De ahí que se nos inste a mantenernos «alerta» -—consciencia despierta y elevada-— porque no sabemos «ni el día ni la hora» en el que la suma de la que formamos parte experimentará el salto de consciencia, generando en toda ella, también en la Tierra y en la humanidad, un incremento energético que lanzará a otra dimensión vibracional a aquellos de sus componentes —seres humanos incluidos— que tengan un grado de consciencia alto y hayan contribuido a la propia expansión de la consciencia de la suma y de la Unidad.

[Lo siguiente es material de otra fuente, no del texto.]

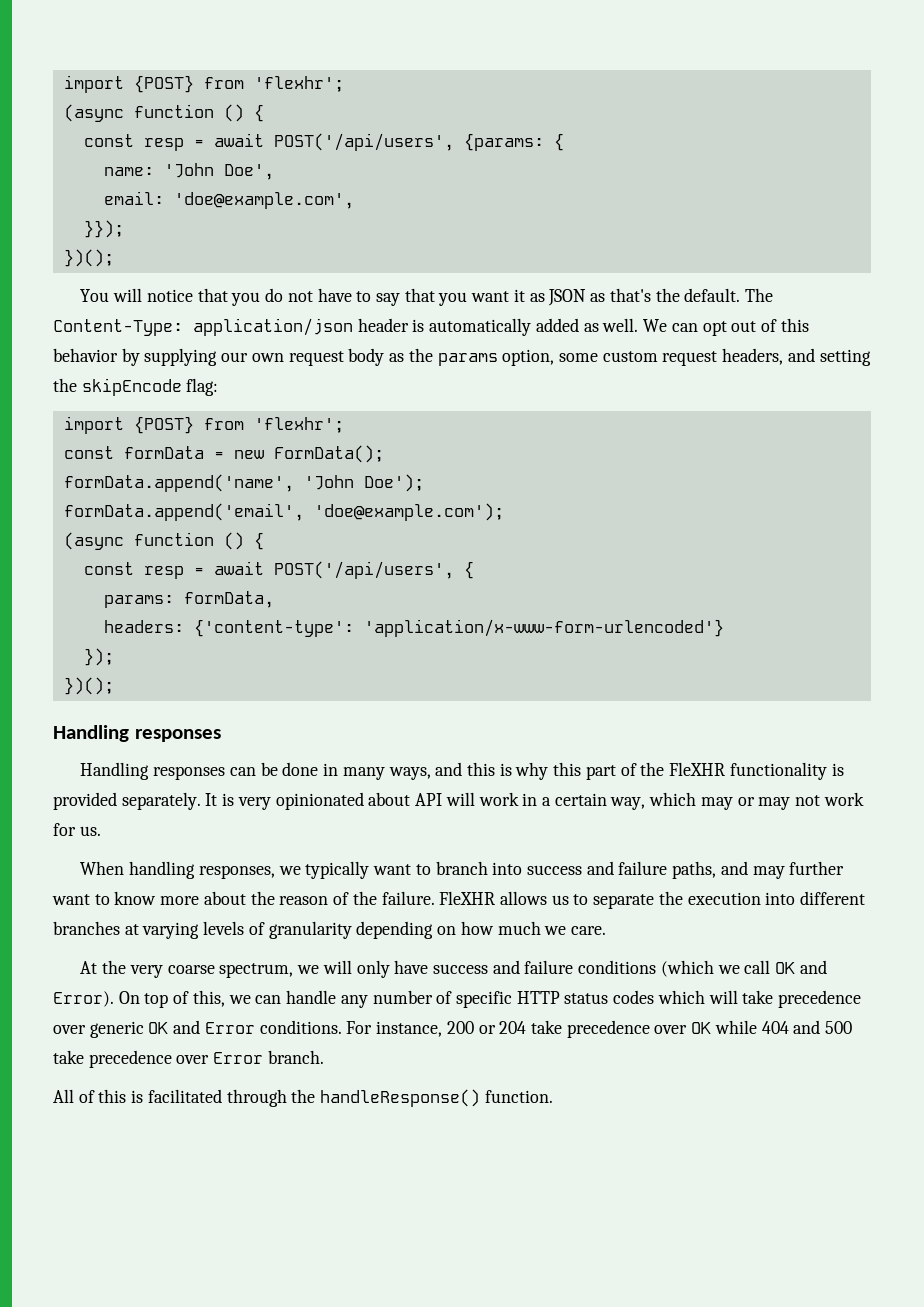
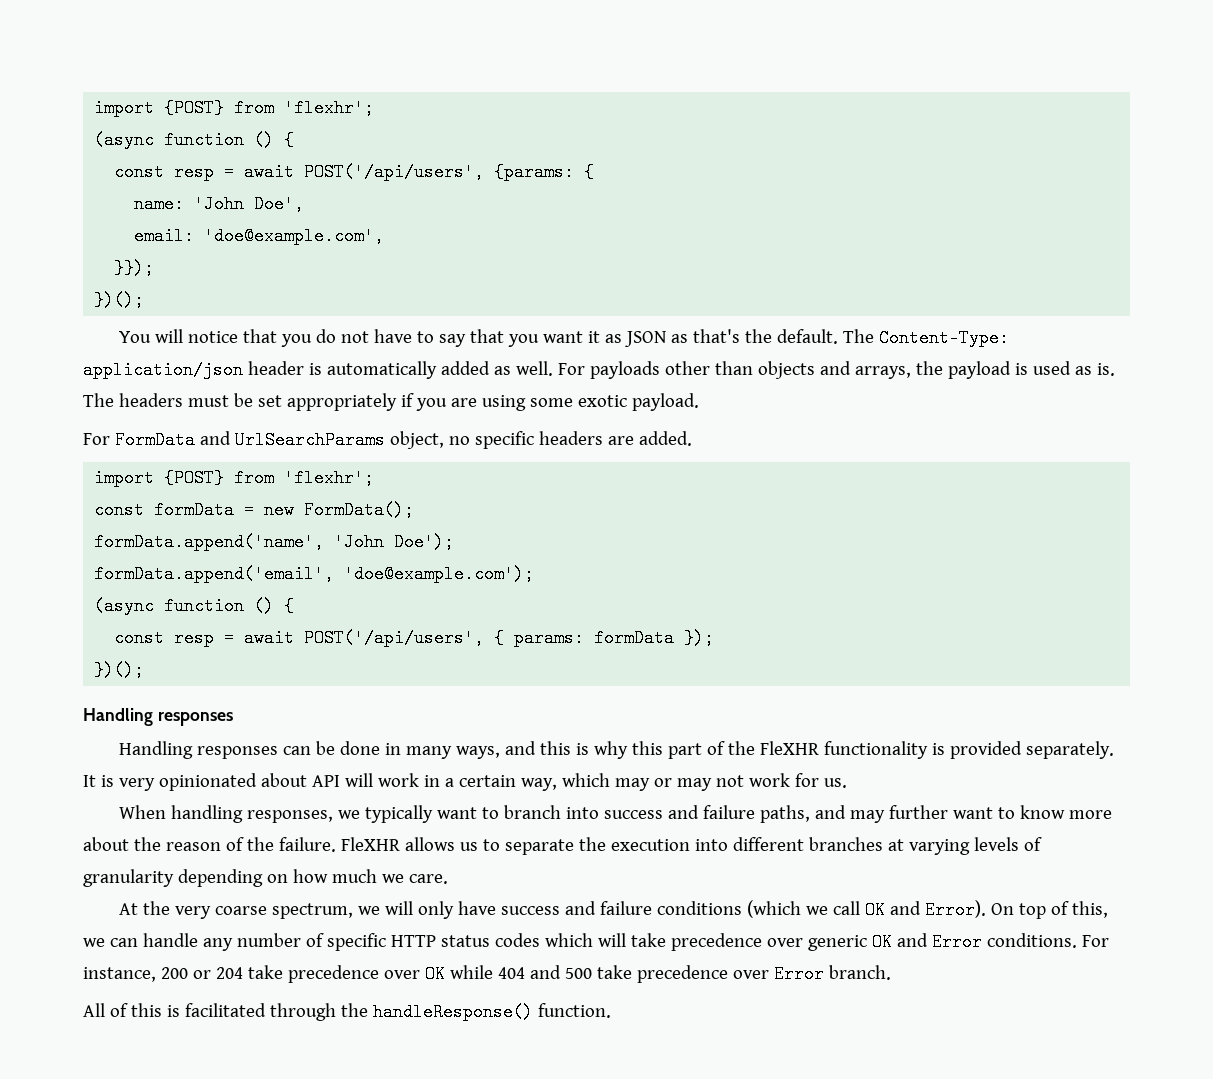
[643,318,809,336] [53,348,871,366] [53,378,219,396] We can opt out of this behavior by supplying our own request body as the params option, some custom request headers, and setting the skipEncode flag: -> [557,361,1115,379] [83,393,699,411] [83,431,692,449] For payloads other than objects and arrays, the payload is used as is. The headers must be set appropriately if you are using some exotic payload. // For FormData and UrlSearchParams object, no specific headers are added.
[103,591,274,608] [103,619,724,637] // params: formData, // headers: {'content-type': 'application/x-www-form-urlencoded'} // -> [514,629,675,647] params: formData

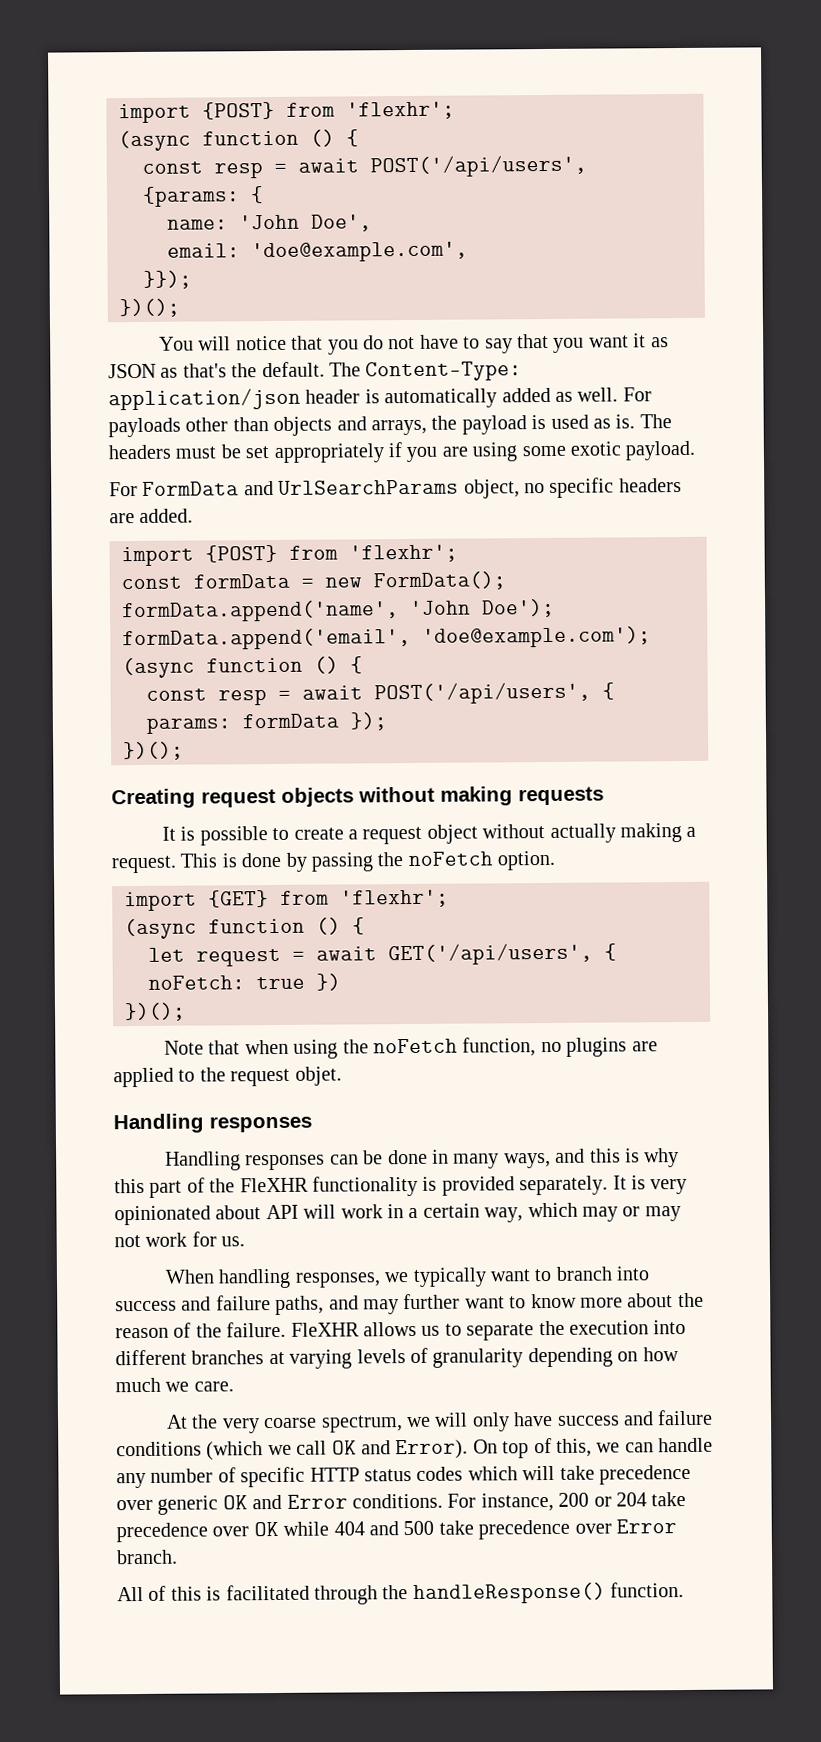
(145, 670) none -> [111,786,604,809] [162,823,697,846] [111,850,556,874] [124,889,449,912] [124,917,365,940] [148,942,617,967] [148,973,341,991] [124,1002,186,1022] [164,1037,658,1059] [113,1066,342,1088] // Creating request objects without making requests // It is possible to create a request object without actually making a request. This is done by passing the noFetch option. // import {GET} from 'flexhr'; // (async function () { // let request = await GET('/api/users', { noFetch: true }) // })(); // Note that when using the noFetch function, no plugins are applied to the request objet.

A este respecto, cuando se hace mención a la elevación del grado de consciencia —acercamiento al polo del Bien—, es obvio que la clave radica en el Amor. Emotivamente lo recoge el Evangelio de San Mateo refiriéndose a los que gozan de un alto grado consciencial: «Heredad el reino preparado para vosotros desde la creación del mundo. Porque tuve hambre y me disteis de comer, tuve sed y me disteis de beber, fui forastero y me hospedasteis, estuve desnudo y me vestisteis, enfermo y me visitasteis, en la cárcel y vinisteis a verme (…)Cada vez que lo hicisteis por uno de estos, mis humildes hermanos, conmigo lo hicisteis» (25, 34-36 y 40). San Juan de la Cruz lo resumió indicando que «a la tarde te examinarán en el amor», aunque no hay ningún juez ni autoridad externa que nos evalúe; sólo nosotros con nosotros mismos y el camino consciencial que hayamos seguido en libre albedrío, pues el amor al prójimo —dar de comer, beber, vestir,…— son las acciones innatas a nuestro Yo profundo, Espíritu o Amor, y señal de que éste ha cogido el mando de nuestras vidas, apagando el piloto automático del ego.